В Турине, в густых аллеях Джардино-Публико, она почти оскорбила его своим вызывающим равнодушием к его наболевшей жалобе. Он весь содрогнулся, как от удара.

– Как ты высокомерна, Полина. Ты не допускаешь равенства в наших отношениях…

– Слишком уж я покланялась тебе когда-то. Это было тоже неравенство, однако ты очень легко переносил его.

– Ты мстишь мне за то, что прежде любила?

– Ведь ты сам говорил, что любовь – это право на мученье, дарованное нами другому существу. Ну, и люби и терпи, если любишь… Ведь сам в жизни немало истерзал душ.

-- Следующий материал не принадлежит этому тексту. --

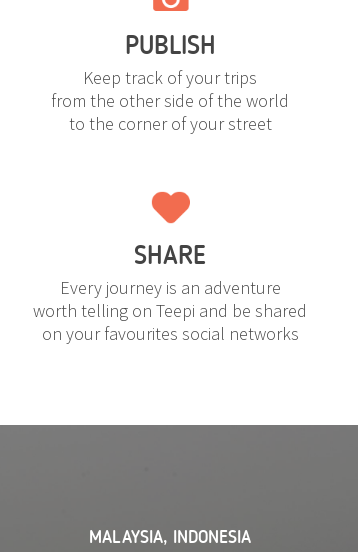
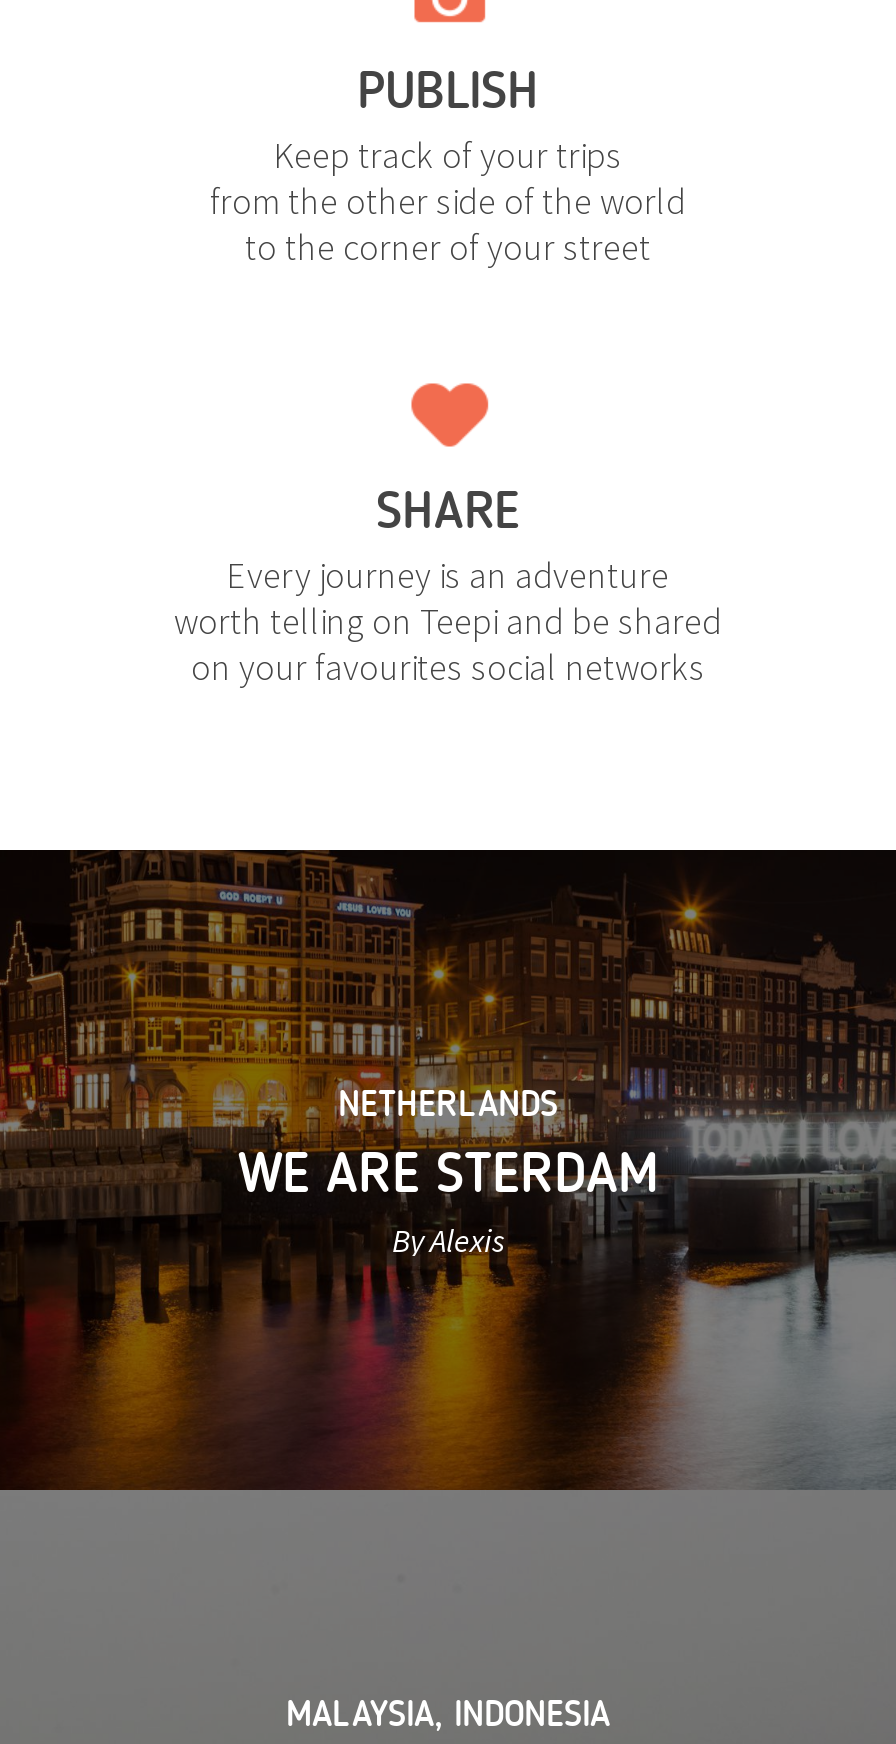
+ [image]
+ NETHERLANDS
+ WE ARE STERDAM
+ By Alexis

Всегда любил лакомиться чужими слезами.

В Ливорно перед мраморной статуей воителя с четырьмя бронзовыми рабами по углам он с горечью вспомнил свой приезд в Париж и всю историю с Сальвадором.

– Разве можно диктовать чувству? – небрежно уронила она. – Разве не высший закон – влечение сердца, влюбленность и страсть?

– Но есть ведь и обязательства, моральный долг, совесть, наконец необходимость считаться с чужой душою. Ведь я стремился к тебе, полный веры в тебя, и вдруг это – «ты немножко опоздал»… Что? Как? Возникла новая интрижка. Этого достаточно. Можешь вешаться на первом крюке…

– А по-твоему, я должна была отказаться от счастья во имя твоих дорожных удобств или, там, надежд? Так вот что я тебе скажу: ты, может быть, и великий писатель и необыкновенно изобразил всех этих угнетенных и нищих, но только ты отчаянный мещанин. Да, именно не простолюдин, а мещанин, мещанин! И опрятность-то у тебя мещанская, и вся эта чистота и аккуратность, и модный твой костюм при этой безобразной обуви, и эта подозрительность, и эта обидчивость, и эта сварливость. Ничего аристократического, ничего смелого, доверчивого, широкого, приветливого. Так и видно, что твой дедушка сукном торговал. Все в тебе купеческое, аршинное. Я даже думаю, что ты не велик как писатель. Гении – совсем иные. Взгляни на Герцена, Тургенева – небось бы хотел на них походить? Только не удастся… Мелок ты в своем безмерном самолюбии…

Эта неожиданная характеристика показалась ему самому ужасающе меткой. Он попробовал робко отвести удар.

– Ты всегда в крайностях, Полина: людей ты считаешь или бесконечно сияющими, или тотчас же подлецами и пошляками.

– Нет, тебя не считала ни тем, ни другим.

– Однако там, в Петербурге, в зале Руадзе, я казался тебе героем… А разве твой Сальвадор не был уже для тебя и богом и подлецом?

– Нет, нет, он всегда был для меня горд и прекрасен.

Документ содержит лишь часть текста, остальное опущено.